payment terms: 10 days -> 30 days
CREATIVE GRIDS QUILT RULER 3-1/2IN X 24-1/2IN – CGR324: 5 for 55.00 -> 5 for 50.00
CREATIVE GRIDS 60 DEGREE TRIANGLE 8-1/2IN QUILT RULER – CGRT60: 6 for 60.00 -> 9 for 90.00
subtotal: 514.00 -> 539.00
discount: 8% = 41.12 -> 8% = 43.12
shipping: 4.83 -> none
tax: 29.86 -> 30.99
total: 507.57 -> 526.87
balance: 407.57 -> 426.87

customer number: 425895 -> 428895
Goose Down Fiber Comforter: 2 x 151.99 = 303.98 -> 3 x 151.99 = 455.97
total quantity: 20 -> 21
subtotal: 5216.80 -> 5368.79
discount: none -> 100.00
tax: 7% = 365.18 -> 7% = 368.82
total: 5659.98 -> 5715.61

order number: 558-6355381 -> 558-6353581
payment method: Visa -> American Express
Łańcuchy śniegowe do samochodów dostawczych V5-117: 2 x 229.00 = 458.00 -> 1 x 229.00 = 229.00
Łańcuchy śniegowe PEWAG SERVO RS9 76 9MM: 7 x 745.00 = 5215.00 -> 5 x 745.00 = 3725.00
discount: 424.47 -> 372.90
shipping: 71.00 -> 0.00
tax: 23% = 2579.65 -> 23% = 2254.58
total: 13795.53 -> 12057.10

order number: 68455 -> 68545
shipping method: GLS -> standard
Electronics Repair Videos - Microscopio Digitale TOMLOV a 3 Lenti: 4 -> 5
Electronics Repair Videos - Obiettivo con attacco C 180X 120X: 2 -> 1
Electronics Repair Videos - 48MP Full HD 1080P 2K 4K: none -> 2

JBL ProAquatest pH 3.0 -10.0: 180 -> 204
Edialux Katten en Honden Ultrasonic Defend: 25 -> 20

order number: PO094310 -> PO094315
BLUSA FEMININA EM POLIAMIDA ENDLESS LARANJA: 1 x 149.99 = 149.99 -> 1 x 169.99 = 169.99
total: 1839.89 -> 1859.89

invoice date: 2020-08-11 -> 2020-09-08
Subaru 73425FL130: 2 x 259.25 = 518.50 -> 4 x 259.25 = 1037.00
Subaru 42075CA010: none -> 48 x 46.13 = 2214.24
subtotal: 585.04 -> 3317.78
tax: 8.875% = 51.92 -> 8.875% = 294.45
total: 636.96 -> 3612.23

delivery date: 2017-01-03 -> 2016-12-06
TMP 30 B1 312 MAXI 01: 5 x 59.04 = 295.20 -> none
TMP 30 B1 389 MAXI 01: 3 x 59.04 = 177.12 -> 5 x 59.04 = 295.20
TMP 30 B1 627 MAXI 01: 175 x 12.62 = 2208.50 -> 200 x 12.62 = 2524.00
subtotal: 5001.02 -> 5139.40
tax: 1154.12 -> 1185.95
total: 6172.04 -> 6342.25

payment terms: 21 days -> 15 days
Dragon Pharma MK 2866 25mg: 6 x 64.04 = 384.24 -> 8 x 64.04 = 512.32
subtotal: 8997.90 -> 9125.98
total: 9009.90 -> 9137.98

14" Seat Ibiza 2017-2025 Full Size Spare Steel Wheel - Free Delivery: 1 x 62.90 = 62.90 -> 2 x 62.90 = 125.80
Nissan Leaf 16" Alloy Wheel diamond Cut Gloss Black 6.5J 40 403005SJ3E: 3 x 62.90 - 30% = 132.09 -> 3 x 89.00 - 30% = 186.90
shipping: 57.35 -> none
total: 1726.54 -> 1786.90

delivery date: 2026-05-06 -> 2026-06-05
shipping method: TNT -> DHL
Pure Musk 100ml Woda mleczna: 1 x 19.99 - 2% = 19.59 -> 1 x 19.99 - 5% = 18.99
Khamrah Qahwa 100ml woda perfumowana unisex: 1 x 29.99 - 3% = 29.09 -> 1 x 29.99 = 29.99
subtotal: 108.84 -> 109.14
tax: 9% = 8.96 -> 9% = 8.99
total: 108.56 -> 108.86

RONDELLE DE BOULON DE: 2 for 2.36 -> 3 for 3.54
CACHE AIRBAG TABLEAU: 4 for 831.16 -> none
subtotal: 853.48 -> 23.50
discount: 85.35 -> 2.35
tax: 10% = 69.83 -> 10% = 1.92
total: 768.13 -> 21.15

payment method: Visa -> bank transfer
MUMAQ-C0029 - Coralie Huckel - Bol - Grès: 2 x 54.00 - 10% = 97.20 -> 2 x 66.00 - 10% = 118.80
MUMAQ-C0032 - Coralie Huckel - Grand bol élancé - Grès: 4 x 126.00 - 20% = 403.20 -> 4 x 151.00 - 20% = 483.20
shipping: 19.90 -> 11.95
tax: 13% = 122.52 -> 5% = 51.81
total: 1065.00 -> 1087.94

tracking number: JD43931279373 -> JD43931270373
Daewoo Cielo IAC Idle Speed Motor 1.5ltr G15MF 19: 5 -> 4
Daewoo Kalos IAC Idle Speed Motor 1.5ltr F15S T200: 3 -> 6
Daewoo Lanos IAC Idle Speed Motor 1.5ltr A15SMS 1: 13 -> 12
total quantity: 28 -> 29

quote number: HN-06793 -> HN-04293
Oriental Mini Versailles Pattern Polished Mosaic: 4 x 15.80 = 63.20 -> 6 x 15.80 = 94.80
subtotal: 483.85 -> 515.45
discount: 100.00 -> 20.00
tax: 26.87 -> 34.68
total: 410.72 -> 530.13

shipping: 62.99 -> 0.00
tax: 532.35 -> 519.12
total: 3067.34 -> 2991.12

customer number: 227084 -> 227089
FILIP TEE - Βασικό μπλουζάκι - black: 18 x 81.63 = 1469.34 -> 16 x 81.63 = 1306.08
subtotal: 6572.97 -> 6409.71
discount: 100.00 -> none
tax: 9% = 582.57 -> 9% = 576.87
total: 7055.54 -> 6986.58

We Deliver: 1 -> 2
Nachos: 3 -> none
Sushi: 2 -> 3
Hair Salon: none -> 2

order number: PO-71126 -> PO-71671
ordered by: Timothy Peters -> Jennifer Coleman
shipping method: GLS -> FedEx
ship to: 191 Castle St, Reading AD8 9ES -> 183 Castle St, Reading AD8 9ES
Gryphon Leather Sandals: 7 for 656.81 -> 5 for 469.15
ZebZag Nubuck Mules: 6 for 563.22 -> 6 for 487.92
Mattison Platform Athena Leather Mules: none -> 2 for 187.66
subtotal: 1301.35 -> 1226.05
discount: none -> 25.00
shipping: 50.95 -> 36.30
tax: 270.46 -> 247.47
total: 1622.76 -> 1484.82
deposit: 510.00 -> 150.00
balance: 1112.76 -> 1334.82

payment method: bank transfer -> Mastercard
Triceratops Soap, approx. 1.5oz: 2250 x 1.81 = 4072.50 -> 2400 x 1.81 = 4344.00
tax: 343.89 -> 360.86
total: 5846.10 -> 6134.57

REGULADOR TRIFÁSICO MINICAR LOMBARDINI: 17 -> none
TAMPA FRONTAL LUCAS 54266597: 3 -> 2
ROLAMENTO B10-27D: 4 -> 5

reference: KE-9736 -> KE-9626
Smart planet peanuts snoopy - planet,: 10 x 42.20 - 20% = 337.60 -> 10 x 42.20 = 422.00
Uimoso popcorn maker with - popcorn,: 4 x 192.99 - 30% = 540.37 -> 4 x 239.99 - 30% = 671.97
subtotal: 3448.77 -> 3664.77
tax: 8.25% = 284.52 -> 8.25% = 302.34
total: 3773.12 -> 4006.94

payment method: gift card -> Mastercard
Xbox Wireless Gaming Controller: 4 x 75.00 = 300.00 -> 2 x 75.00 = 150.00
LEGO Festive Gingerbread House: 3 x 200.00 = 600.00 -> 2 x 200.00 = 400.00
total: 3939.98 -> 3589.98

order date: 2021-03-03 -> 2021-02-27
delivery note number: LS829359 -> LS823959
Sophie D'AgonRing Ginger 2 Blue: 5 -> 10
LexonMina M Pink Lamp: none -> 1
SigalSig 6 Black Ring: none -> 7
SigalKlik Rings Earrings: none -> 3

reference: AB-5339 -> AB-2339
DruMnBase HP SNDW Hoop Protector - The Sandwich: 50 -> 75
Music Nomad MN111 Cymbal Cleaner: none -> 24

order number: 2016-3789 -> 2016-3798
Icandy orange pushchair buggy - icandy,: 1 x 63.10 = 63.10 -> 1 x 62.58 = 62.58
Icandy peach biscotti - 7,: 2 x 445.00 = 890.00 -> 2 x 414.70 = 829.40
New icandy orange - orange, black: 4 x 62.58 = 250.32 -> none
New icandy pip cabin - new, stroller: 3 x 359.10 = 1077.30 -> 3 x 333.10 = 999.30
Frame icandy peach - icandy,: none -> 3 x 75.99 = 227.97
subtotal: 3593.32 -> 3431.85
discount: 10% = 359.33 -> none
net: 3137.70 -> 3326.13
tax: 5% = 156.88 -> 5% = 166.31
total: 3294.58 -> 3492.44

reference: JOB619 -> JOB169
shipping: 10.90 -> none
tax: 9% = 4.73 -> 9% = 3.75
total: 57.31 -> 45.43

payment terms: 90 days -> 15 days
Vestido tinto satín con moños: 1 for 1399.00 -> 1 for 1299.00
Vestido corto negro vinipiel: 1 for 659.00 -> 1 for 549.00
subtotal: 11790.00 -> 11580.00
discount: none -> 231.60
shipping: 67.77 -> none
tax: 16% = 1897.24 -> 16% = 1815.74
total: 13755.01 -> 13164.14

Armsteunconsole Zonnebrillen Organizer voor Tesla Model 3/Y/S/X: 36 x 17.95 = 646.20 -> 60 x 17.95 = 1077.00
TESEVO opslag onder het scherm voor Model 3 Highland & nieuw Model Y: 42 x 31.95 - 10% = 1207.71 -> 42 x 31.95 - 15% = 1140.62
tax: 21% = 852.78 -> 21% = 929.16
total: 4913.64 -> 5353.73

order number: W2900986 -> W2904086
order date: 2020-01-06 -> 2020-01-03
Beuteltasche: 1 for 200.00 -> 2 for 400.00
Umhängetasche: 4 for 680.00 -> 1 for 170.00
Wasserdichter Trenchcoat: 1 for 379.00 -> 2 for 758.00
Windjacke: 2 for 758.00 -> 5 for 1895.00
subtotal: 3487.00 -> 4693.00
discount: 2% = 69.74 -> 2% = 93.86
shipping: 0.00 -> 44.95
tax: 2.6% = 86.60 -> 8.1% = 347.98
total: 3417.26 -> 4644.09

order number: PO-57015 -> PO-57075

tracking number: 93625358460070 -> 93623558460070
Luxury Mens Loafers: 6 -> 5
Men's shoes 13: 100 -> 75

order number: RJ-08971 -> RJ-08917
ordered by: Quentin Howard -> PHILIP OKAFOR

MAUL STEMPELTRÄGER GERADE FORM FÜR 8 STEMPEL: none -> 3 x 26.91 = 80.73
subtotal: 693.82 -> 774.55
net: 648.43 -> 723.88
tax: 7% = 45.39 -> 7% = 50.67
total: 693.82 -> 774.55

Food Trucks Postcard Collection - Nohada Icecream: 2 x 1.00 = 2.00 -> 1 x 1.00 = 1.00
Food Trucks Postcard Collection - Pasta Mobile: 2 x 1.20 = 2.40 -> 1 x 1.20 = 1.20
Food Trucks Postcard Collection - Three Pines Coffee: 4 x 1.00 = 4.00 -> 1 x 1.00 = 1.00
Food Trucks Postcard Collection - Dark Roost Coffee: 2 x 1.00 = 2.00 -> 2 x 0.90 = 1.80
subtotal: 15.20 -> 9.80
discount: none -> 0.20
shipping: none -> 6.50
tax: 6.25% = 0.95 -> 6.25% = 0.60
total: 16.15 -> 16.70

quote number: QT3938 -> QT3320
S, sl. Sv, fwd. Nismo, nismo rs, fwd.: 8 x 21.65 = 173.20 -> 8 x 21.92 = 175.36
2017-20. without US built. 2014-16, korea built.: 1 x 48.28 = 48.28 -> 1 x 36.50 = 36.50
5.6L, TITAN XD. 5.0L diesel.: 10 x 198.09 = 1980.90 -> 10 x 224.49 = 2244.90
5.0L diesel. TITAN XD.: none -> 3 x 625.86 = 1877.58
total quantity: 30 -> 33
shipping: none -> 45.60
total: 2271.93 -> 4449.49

━━━━━━━━━━━━━━━━━━━━

Work to be completed:
A single number is needed: the count of lines in the records that include "Coffee".

Problem solution:
2